Cesur proseguì accanto alla bara lungo tutto il cammino funebre, afferma il figlio del proprietario del cane.

Durante la cerimonia funebre, Cesar si sedette accanto alla bara del suo proprietario come un amico fedele, piegando la testa in avanti tutto il tempo.

A nessuno è stato permesso di toccarlo fino a quando mio padre non è stato portato nella sua tomba e seppellito“, dice Ali.

Cesur fu testimone della sepoltura della bara e per tutto il tempo, stette con il capo chino.

Dopo la morte di Mehmet, il cagnolino Cesur andò a vivere con suo figlio Ali. Ma è ovvio che Cesur manca il suo proprietario ogni giorno: il suo sguardo e sempre triste e il pomeriggio si reca a visitare al cimitero il suo padrone che non c’è più.

Le persone che lavorano nel cimitero hanno detto che la prima cosa che fa il pomeriggio è visitare la tomba del mio defunto padre“, dice Ali.

Nessuno sa quando Cesur si riprenderà dal suo dolore, ma per fortuna è in buone mani con il figlio Ali. Se ne prende cura proprio come suo padre.

Cesar è sempre stato un cane adorabile“, dice Ali. “Continuerà a vivere con me fino a quando non ci sarò più.”
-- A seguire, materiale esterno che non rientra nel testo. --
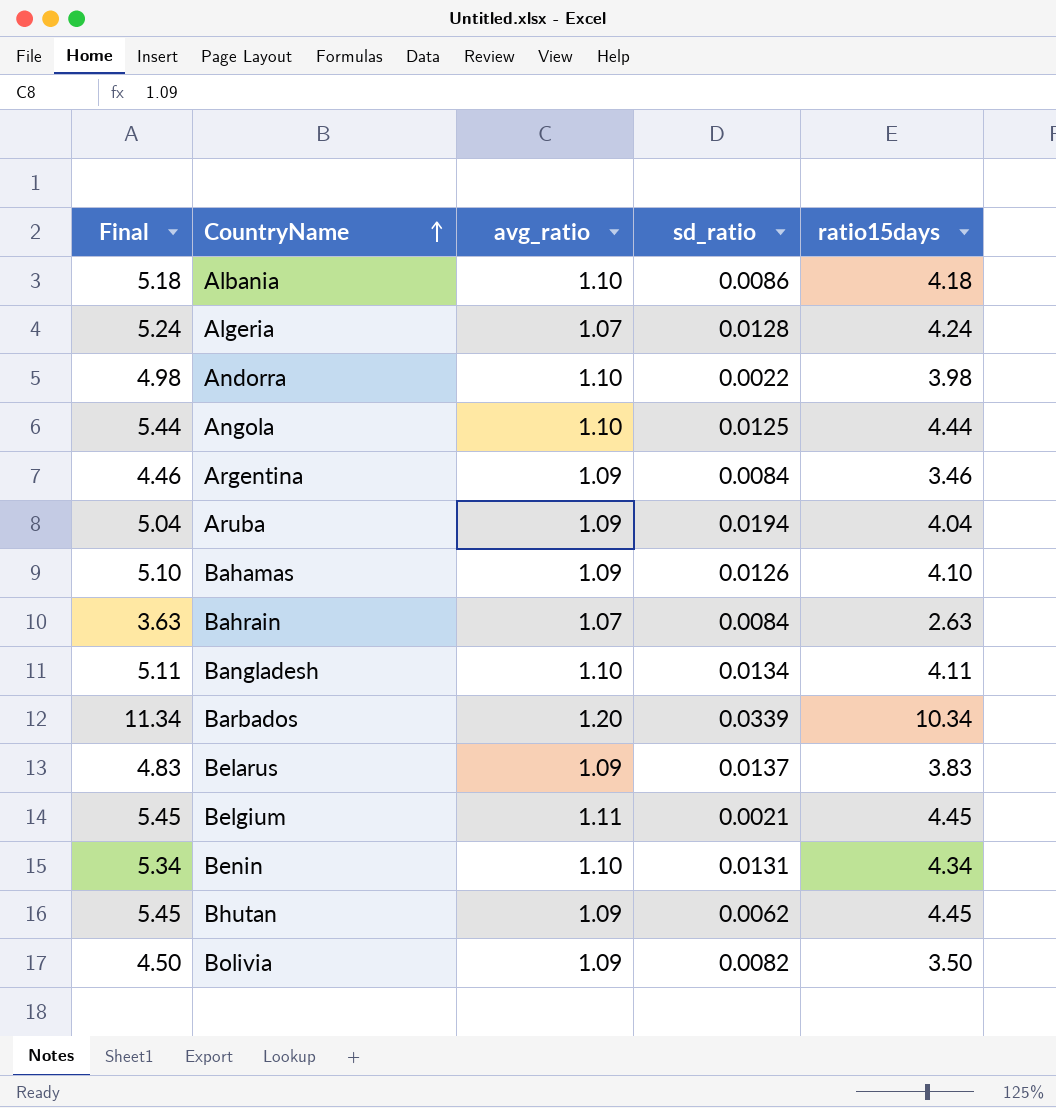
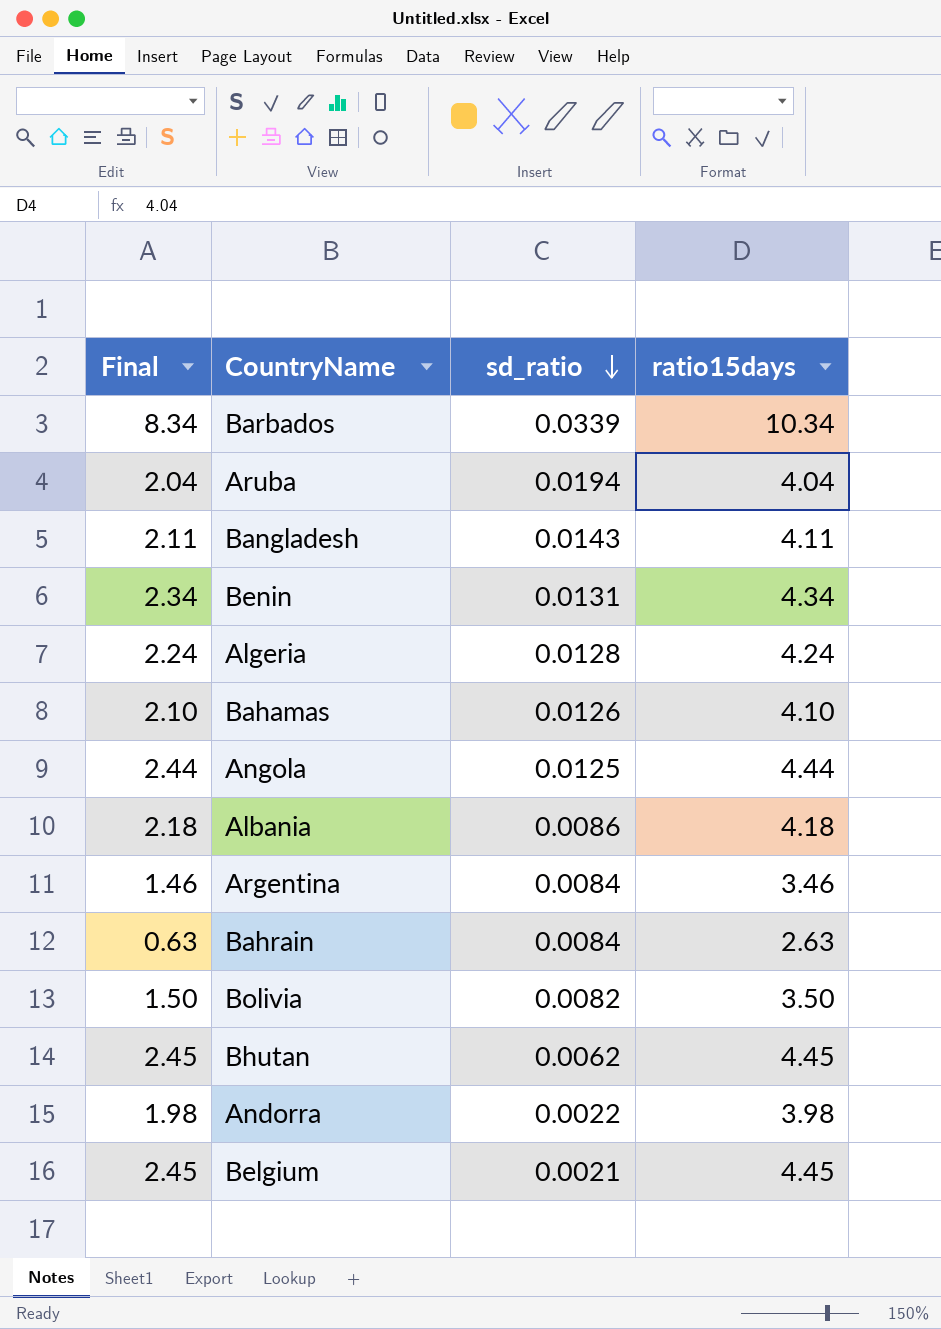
row order: CountryName ascending -> sd_ratio descending
column avg_ratio | position: 3 -> none
column Final | formula: [ratio15days] + 1 -> [ratio15days] - 2
row Belarus: 4.83 | 1.09 | 0.0137 | 3.83 -> none
Bangladesh | sd_ratio: 0.0134 -> 0.0143

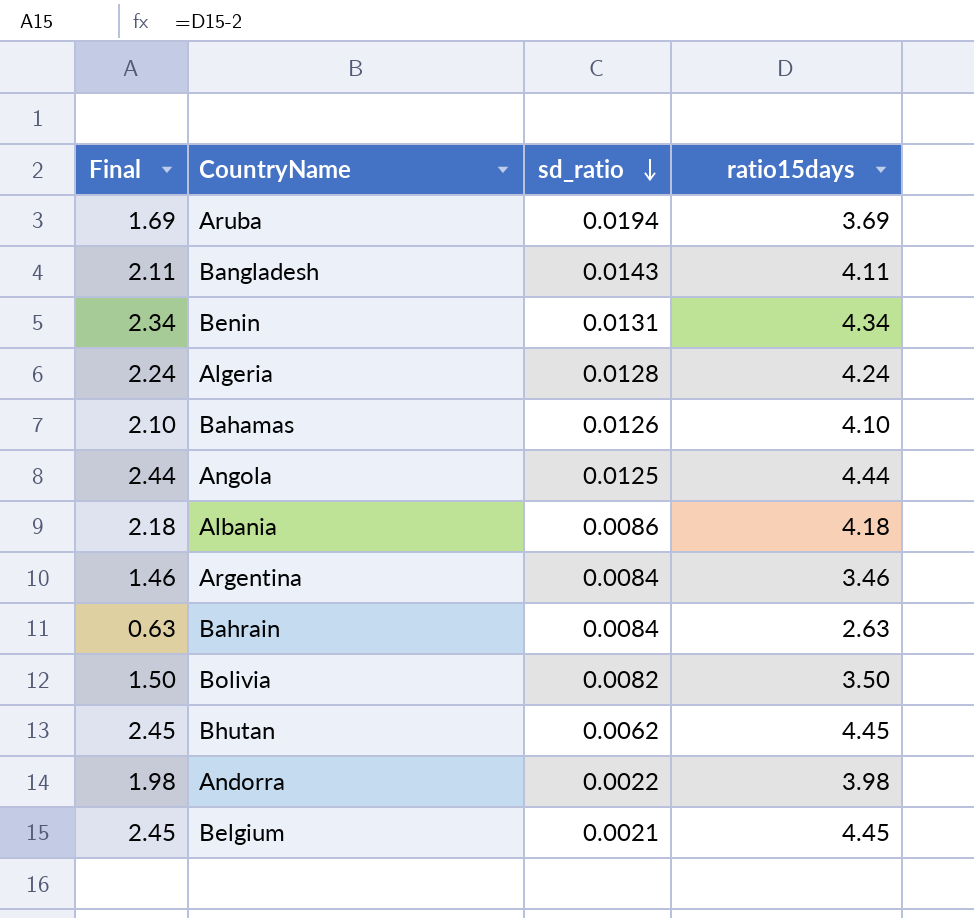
row Barbados: 8.34 | 0.0339 | 10.34 -> none
Aruba | Final: 2.04 -> 1.69
Aruba | ratio15days: 4.04 -> 3.69

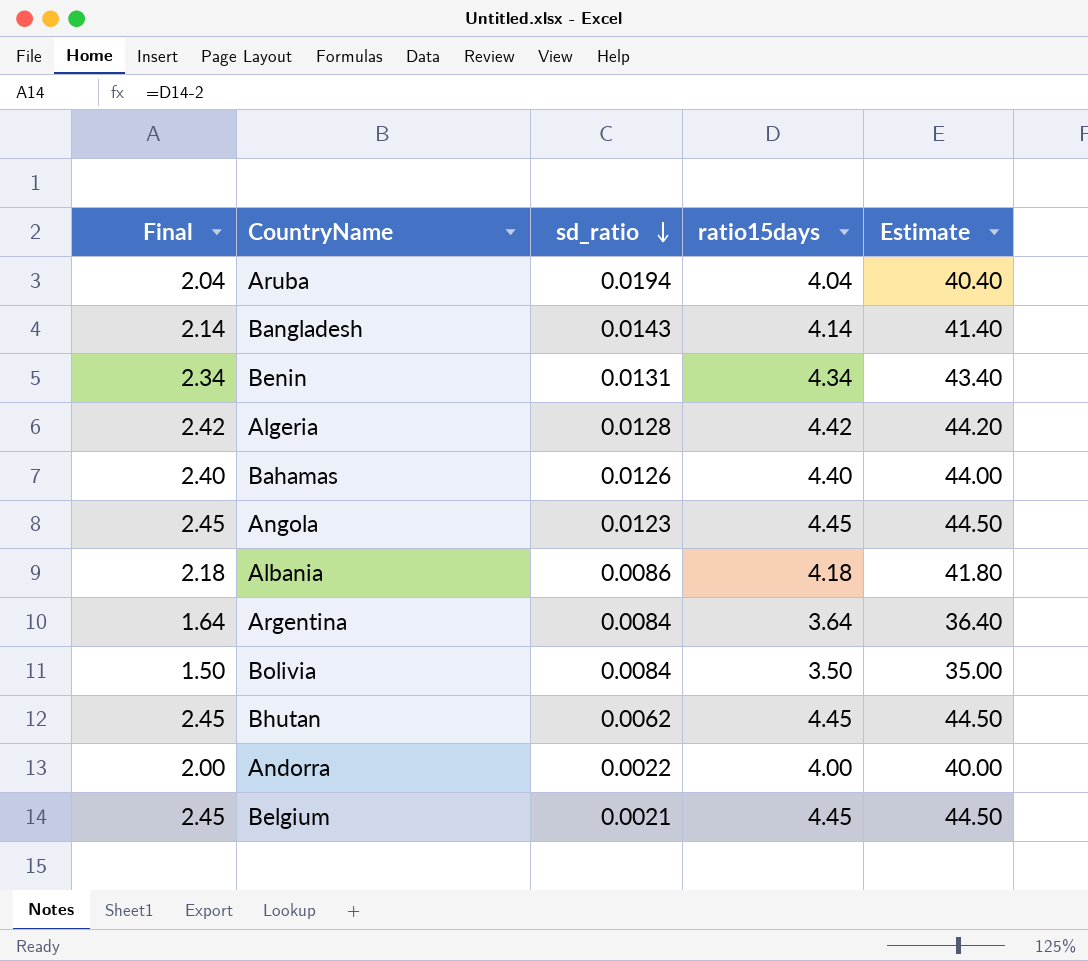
column Estimate | formula: none -> [ratio15days] * 10
row Bahrain: 0.63 | 0.0084 | 2.63 -> none
Aruba | Final: 1.69 -> 2.04
Aruba | ratio15days: 3.69 -> 4.04
Bangladesh | Final: 2.11 -> 2.14
Bangladesh | ratio15days: 4.11 -> 4.14
Algeria | Final: 2.24 -> 2.42
Algeria | ratio15days: 4.24 -> 4.42
Bahamas | Final: 2.10 -> 2.40
Bahamas | ratio15days: 4.10 -> 4.40
Angola | Final: 2.44 -> 2.45
Angola | sd_ratio: 0.0125 -> 0.0123
Angola | ratio15days: 4.44 -> 4.45
Argentina | Final: 1.46 -> 1.64
Argentina | ratio15days: 3.46 -> 3.64
Bolivia | sd_ratio: 0.0082 -> 0.0084
Andorra | Final: 1.98 -> 2.00
Andorra | ratio15days: 3.98 -> 4.00

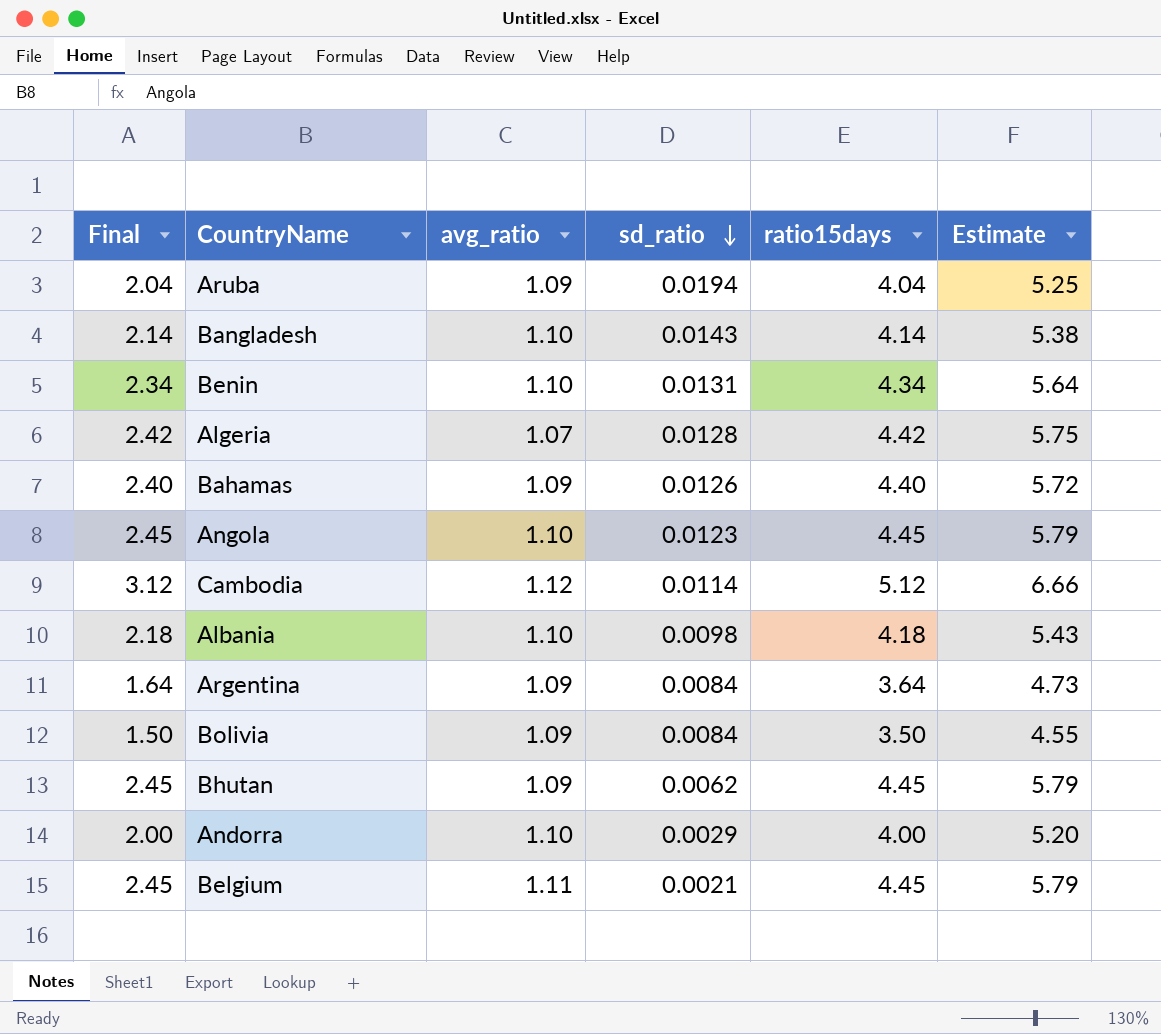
column avg_ratio | position: none -> 3
column Estimate | formula: [ratio15days] * 10 -> [ratio15days] * 1.3
row Cambodia: none -> 3.12 | 1.12 | 0.0114 | 5.12 | 6.66
Albania | sd_ratio: 0.0086 -> 0.0098
Andorra | sd_ratio: 0.0022 -> 0.0029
Ci sono storie che colpiscono il cuore più di tante parole, e quella di questo cane ne è un perfetto esempio. Ogni giorno, alla stessa ora, fuggiva da casa per andare a trovare il suo padrone… al cimitero. Un gesto semplice, ma dal significato profondissimo: fedeltà, amore, memoria. L’animale, ignaro delle dinamiche della morte, ma perfettamente consapevole della mancanza, continuava a cercare la vicinanza del suo amico umano, dimostrando quanto il legame tra un cane e il suo padrone possa andare oltre la vita stessa.

Non è raro sentir dire che i cani sono in grado di provare sentimenti autentici. Ma episodi come questo confermano quanto queste creature siano capaci di riconoscere luoghi, ricordi e persino rituali, proprio come fanno gli esseri umani. Il fatto che il cane si presentasse sempre alla stessa ora suggerisce un’abitudine ormai radicata, come se il suo cuore sapesse esattamente quando e dove andare per trovare conforto e presenza.

È una storia che ci invita a riflettere su quanto spesso sottovalutiamo la profondità emotiva degli animali. In un mondo frenetico, in cui gli affetti vengono spesso trascurati o messi da parte, il comportamento di questo cane ci insegna una grande lezione: l’amore vero non finisce con l’assenza, né con la morte. Vive nel ricordo, nel desiderio di rivedere, nel gesto quotidiano che diventa preghiera.

In fondo, non si tratta solo di una notizia curiosa o commovente, ma di una testimonianza del fatto che l’amore, quando è puro, trascende ogni barriera. Anche quella tra la vita e la morte. E a insegnarcelo, stavolta, non è stato un uomo… ma un cane.